Sorana Cirstea, Rome 2026 Sorana Cirstea, Rome 2026 | © PsNewz

When Sorana Cirstea announced this would be her final year on tour, she did not expect the year to look like this. In February, she won the Transylvania Open at home in Cluj. On Saturday, at 36 years and 28 days, she beat the world No. 1 Aryna Sabalenka to become the oldest player since the WTA rankings began in 1975 to record a maiden top-ranked win.

On Monday, she beat Linda Nosková to reach the Rome quarter-finals. And on Monday afternoon, in her press conference, she was asked about the obvious paradox: why is the season she planned to end with looking like one of the best of her career?

If Cirstea reaches the final, she will make her Top 20 debut in the WTA Rankings, becoming the oldest player to make a Top 20 debut. She currently holds a career-high ranking of No.21, reached for the first time in August 2013.

Cirstea: “Didn’t have to prove anything any more”

“In a way it freed me up a little bit,” Cirstea said. “All those expectations just maybe went through the window, because I didn’t have to prove anything any more. This year has been going great, above any expectations I had. I’m just enjoying. I love this sport. I love tennis.”

That sentence reframes the season. The retirement announcement, in her telling, was not the closing chapter she thought she was writing. It was the moment that unlocked the tennis. By stopping needing to prove anything, she found her best level. The pattern is not unique in late careers, but it is unusual for the player herself to be this clear-eyed about it in real time.

Asked about regrets, she split the years cleanly down the middle.

If I do have regrets, it’s for the beginning of my career. I could have been more disciplined.

“If I do have regrets, it’s for the beginning of my career. I could have been more disciplined. There are lots of things I could have done better. The last part of my career, I feel I’ve really given everything to tennis. I worked hard. I was disciplined. I’m happy that I managed the last couple of years to also enjoy. Be competitive, have ambition, want to do, but also be able to enjoy. I love tennis. I love the sport. I found that balance.”

The balance Cirstea describes is, on her own framing, the achievement of the late period.
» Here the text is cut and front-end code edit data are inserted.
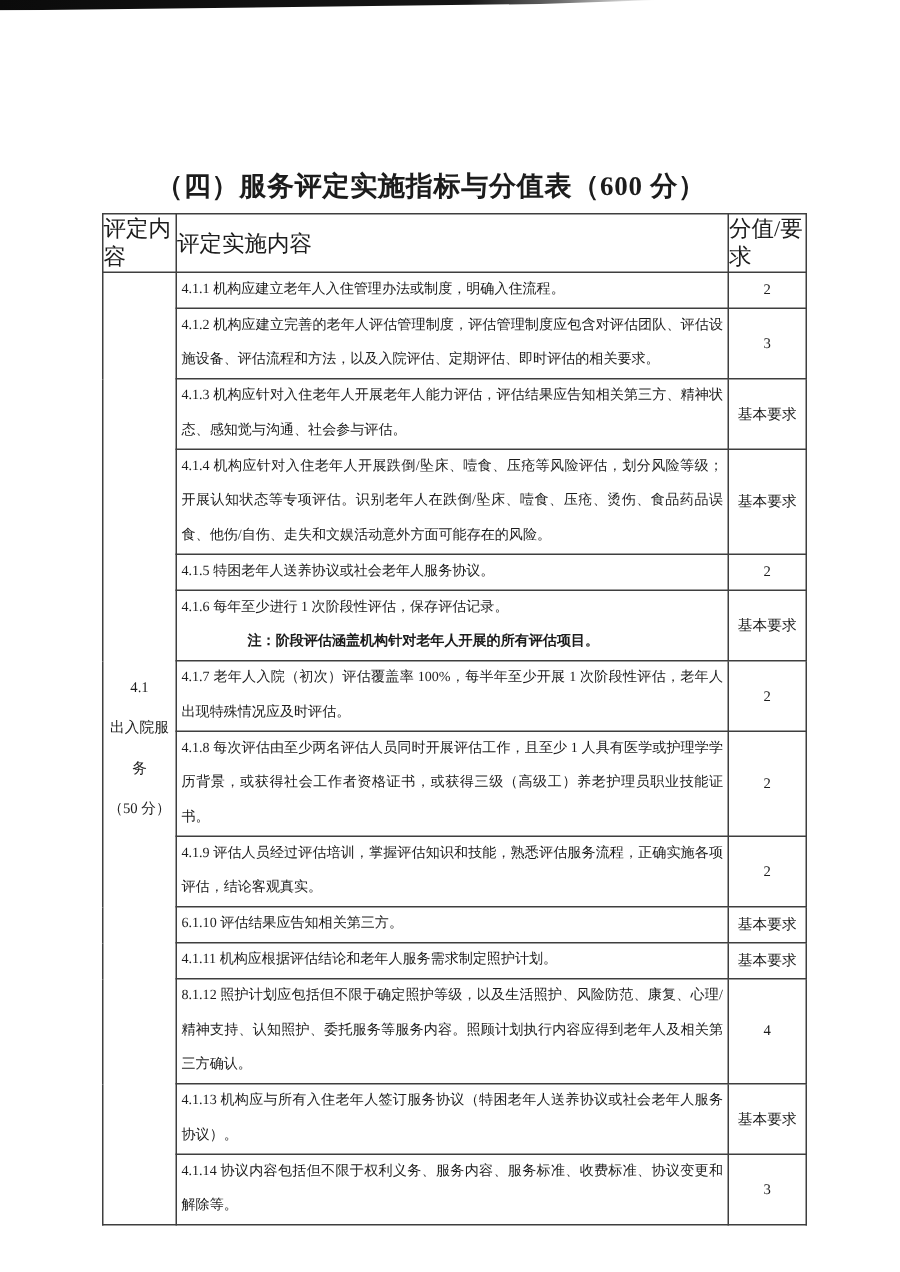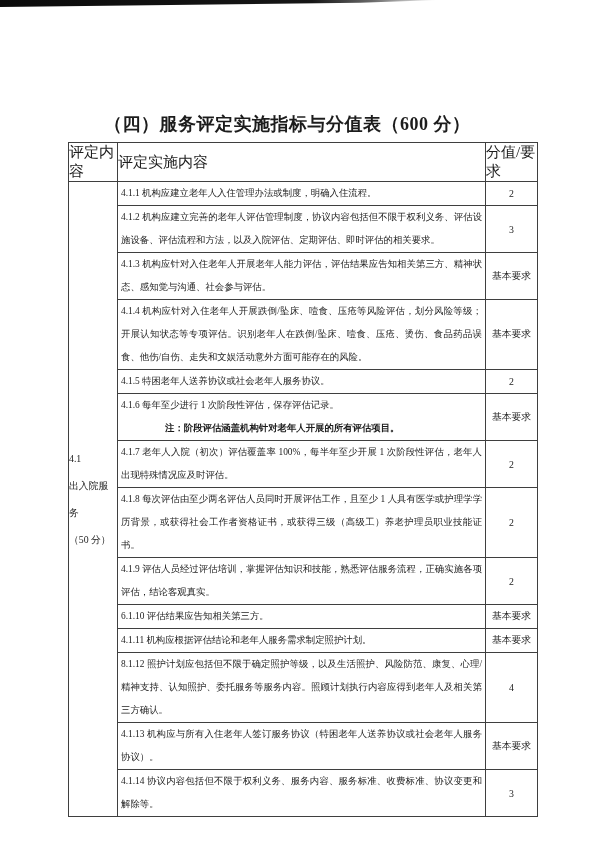--- a/index.html
+++ b/index.html
@@ -122,7 +122,7 @@
   </tr>
         <tr>
     <td class="content-cell h2">
-      <div class="content-text">4.1.2 机构应建立完善的老年人评估管理制度，协议内容包括但不限于权利义务、评估设施设备、评估流程和方法，以及入院评估、定期评估、即时评估的相关要求。</div>
+      <div class="content-text">4.1.2 机构应建立完善的老年人评估管理制度，评估管理制度应包含对评估团队、评估设施设备、评估流程和方法，以及入院评估、定期评估、即时评估的相关要求。</div>
 
     </td>
     <td class="score-cell">3</td>

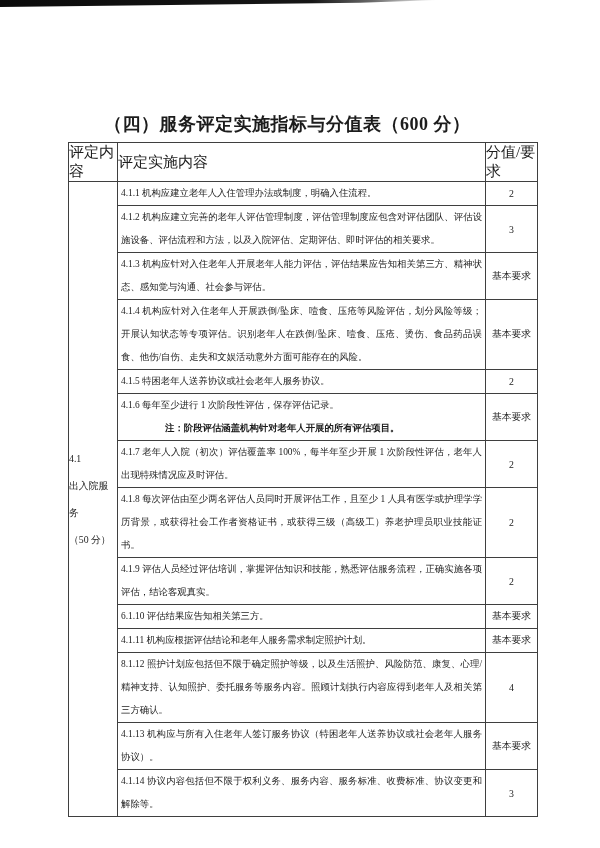--- a/index.html
+++ b/index.html
@@ -56,7 +56,7 @@
   col.col-score { width: 52px; }
 
   td.category-cell {
-    text-align: left;
+    text-align: center;
     font-size: 9.8px;
     line-height: 27px;
     vertical-align: middle;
The earlier version of herself, by her own description, had the ambition but not the discipline. The discipline arrived. So did the wins, in their late and somewhat unexpected way.

Asked which version of herself she would pick – the player she was at 21, when she made her first Slam quarter-final at the US Open in 2014, or the player she is at 36 – Cirstea did not hesitate.

Sorana Cirstea, 2013
Sorana Cirstea, 2013 | © Zuma / PsNewz

“Sorana from now”

“I’d pick Sorana from now,” she said. “I do feel physically stronger and smarter on the court. I don’t remember much from that time. I actually tend to have a short memory. I’m a more complete player. I have more solutions, I’m more consistent, I have better weapons. I worked really, really hard, more than 10 years.”

Where she goes next, on her current account, is genuinely undetermined. The retirement plan she has been articulating all year is still in place — “my mind is quite set that at the end of the year, I want to retire,” she said over the weekend — but the door, as she put it then, is still slightly ajar. “You never know how things go in life. You always plan things, but then it doesn’t always happen like you plan.” The ranking is climbing back toward the top 20.

Sorana Cirstea, Rome 2026
Sorana Cirstea, Rome 2026 | © FITP

he body, on her account, is “way younger than what my passport says.” The matches keep coming. The plan keeps holding, and not holding, in roughly equal measure. She is also clear that the number itself is not the point.

“I’m trying not to be defined by a number,” she said. “If I’m 21 or 17 at the end of the day, my life won’t change. We are all competitive, we’re ambitious. We want to improve and we want to get better. But I’d rather have goals regarding my game where I can improve and see how far I can go.”

Still work to be made

Asked what those goals were, she gave a list of small ones. The serve. The return. Getting quicker. Taking the ball earlier. Things to do better. The work, on her account, has not stopped.